Remember, just because you aren’t making as much as you may have hoped for doesn’t mean you are losing. In fact, the only way you lose is if the home languishes on the market and prohibits you from achieving your goals.
Charlottesville Area Homes Overpriced by 29%
June 15, 2006 | Leave a Comment
Read this very interesting article about the valuation of homes in the country’s largest markets. The study mentioned in the article listed all the MSAs around the country and how over or under-valued homes in each market are. Not surprisingly, most of the top over-valued markets are in Florida and California. According to the list, Charlottesville is 29% over-valued.
Harvard Releases Housing Report
June 15, 2006 | Leave a Comment
The smarty pants at the Harvard (or if you prefer, "Haaahvahd) Joint Center for Housing Studies recently released their "State of the Nation’s Housing" 2006 report. Their are some differing views on its interpretation, some find it fairly positive (see Realty Times Article). Others find it not so positive (see MSN Money/Financial Times article). If you ask me, it merely confirms what we have already experienced this year. That is, the market is good, compared to most normal years, but definitely slow compared to the last few years.
For me, the most insightful statement from either article is the following:
"We should start to see a stand-off as buyers offer lower prices and homeowners refuse," said Paul Ashworth, US analyst at consultants Capital Economics."After a period of frustration, sellers should become more realistic about what their homes are worth."
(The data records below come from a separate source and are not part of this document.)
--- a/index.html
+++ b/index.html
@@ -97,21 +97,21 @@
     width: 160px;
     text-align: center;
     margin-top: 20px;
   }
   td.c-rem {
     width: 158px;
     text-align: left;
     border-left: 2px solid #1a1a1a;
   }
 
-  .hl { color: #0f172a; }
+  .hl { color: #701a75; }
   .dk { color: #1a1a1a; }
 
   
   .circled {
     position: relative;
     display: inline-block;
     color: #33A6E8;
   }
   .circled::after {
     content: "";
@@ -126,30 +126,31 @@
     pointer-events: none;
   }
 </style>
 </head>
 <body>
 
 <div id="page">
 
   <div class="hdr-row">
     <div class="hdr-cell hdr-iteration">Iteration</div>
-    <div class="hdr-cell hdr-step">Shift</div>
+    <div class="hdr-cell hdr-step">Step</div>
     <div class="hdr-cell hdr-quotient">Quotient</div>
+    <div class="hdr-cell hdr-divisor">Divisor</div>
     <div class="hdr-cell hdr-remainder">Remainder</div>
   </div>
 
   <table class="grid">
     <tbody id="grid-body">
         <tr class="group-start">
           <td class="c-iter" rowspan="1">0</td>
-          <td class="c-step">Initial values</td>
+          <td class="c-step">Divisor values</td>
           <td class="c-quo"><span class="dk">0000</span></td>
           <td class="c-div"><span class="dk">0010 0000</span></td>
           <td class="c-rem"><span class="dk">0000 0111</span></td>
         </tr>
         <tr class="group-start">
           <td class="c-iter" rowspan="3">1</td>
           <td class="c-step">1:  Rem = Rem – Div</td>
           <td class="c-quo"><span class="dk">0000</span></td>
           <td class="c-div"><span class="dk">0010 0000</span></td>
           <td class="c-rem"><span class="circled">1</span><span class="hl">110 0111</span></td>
I would argue that we are smack in the middle of the aforementioned standoff, and reality had better come mighty quickly, if people are serious about selling their homes. The hardest thing for sellers to swallow is that this IS A BUYER’S MARKET. That fact cannot be stressed enough. Buyer’s seem more than willing to let homes sit out there if sellers are not willing to negotiate. With the amount of inventory on the market, the Charlottesville area included, sellers can ill afford to let potential serious buyers slip away.
Downtown Charlottesville to Get “Green” Building
June 14, 2006 | Leave a Comment
A mixed-use "green" building is being proposed for Downtown Charlottesville. As the article points out, this type of construction is gaining popularity, and condos such as these would probably sell very well in Charlottesville.